W angielskim użyłbym 'problem'. Możliwe, że są bardziej nieformalne odopowiedniki.


----------



## ><FISH'>

Problem
Snag - "hit a snag"
Complication
Obstacle
Delay - "Zwlekaj"
Issue - An issue
Error

etc.

Jaki masz kontekst?

EDIT: Jaki masz więcej kontekst...

Polecam "Complication", "Obstacle", lub "Snag" (< nieformalne).


----------



## BezierCurve

Since "szkopuł" is hardly ever used in colloquial speech, I'd go for the more formal ones (like "the problem is...").


----------



## Ben Jamin

BezierCurve said:


> Since "szkopuł" is hardly ever used in colloquial speech, I'd go for the more formal ones (like "the problem is...").

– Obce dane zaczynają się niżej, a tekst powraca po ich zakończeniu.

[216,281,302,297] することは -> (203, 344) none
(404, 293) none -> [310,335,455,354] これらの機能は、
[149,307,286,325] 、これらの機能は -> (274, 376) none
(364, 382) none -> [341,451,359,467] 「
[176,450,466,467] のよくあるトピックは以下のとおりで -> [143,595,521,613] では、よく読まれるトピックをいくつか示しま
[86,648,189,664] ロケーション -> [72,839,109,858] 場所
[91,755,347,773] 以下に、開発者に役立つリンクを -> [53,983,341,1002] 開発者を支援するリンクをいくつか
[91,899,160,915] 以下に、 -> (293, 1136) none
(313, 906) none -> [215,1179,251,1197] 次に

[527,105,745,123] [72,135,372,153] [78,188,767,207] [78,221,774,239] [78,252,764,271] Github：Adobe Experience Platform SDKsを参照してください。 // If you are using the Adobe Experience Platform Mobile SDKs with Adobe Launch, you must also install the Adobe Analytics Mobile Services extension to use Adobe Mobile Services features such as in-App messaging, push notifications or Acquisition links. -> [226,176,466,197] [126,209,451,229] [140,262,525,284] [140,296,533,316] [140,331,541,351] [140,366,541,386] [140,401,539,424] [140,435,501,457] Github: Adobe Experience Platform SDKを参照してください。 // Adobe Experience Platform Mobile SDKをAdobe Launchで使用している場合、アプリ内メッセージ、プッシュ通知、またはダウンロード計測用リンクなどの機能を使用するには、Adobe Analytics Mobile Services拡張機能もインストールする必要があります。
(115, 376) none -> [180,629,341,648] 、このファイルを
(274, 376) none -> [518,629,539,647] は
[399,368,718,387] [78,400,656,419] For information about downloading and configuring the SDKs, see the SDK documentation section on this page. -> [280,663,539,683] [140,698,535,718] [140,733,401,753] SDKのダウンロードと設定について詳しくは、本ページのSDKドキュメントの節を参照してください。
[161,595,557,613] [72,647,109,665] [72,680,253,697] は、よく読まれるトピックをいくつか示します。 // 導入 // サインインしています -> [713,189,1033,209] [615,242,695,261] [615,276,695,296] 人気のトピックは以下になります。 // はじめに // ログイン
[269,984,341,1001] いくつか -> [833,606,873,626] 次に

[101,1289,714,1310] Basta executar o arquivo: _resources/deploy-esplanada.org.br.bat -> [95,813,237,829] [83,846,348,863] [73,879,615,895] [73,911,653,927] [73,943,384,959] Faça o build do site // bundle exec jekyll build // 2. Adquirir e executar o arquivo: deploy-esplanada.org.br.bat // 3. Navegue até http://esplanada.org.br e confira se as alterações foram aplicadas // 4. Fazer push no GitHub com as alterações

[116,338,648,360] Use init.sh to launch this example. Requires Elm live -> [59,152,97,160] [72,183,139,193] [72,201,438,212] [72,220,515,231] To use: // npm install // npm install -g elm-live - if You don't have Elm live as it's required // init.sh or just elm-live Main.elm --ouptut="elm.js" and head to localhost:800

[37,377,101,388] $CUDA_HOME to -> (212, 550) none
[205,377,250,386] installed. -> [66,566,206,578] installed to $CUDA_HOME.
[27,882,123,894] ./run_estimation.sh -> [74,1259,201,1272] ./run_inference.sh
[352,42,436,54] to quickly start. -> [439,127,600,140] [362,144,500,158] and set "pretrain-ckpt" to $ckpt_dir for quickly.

 Have you ever heard it in formal speech? I haven't. It was used in cultivated informal speech earlier, but rather not in formal speech, and definitely not in written formal langauge. What does not occur in today's informal speech is not necessarily formal.


----------



## Violet K

Ja znalazlam okreslenie *stumbling-block*, ktore troche bardziej odzwierciedla orginalnosc slowa *szkopul*. Co wy na to?


----------



## Ben Jamin

Violet K said:


> Ja znalazlam okreslenie *stumbling-block*, ktore troche bardziej odzwierciedla orginalnosc slowa *szkopul*. Co wy na to?


 
Szkopuł najczęsciej stosuje się do problemu w rozumowaniu: już wydaje się, że znaleźliśmy eleganckie wyjaśnienie, a tu szkopuł, nic tego, nie zgadza się. Zwykle używane w zwrocie "i w tym szkopuł". 

Stumbling block pasuje w pewnych kontekstach, ale nie we wszystkich.


----------



## Arkaszka

Ciężko niektóre zwroty tłumaczyć bezpośrednio, Stumbling block nie do końca to szkopuł


----------



## BezierCurve

> Have you ever heard it in formal speech? I haven't. It was used in cultivated informal speech earlier, but rather not in formal speech, and definitely not in written formal langauge. What does not occur in today's informal speech is not necessarily formal.


 
See, I never said it was being used in formal speech either.


----------



## ellek

Thank you all for your contributions!
Very interesting discussion!


----------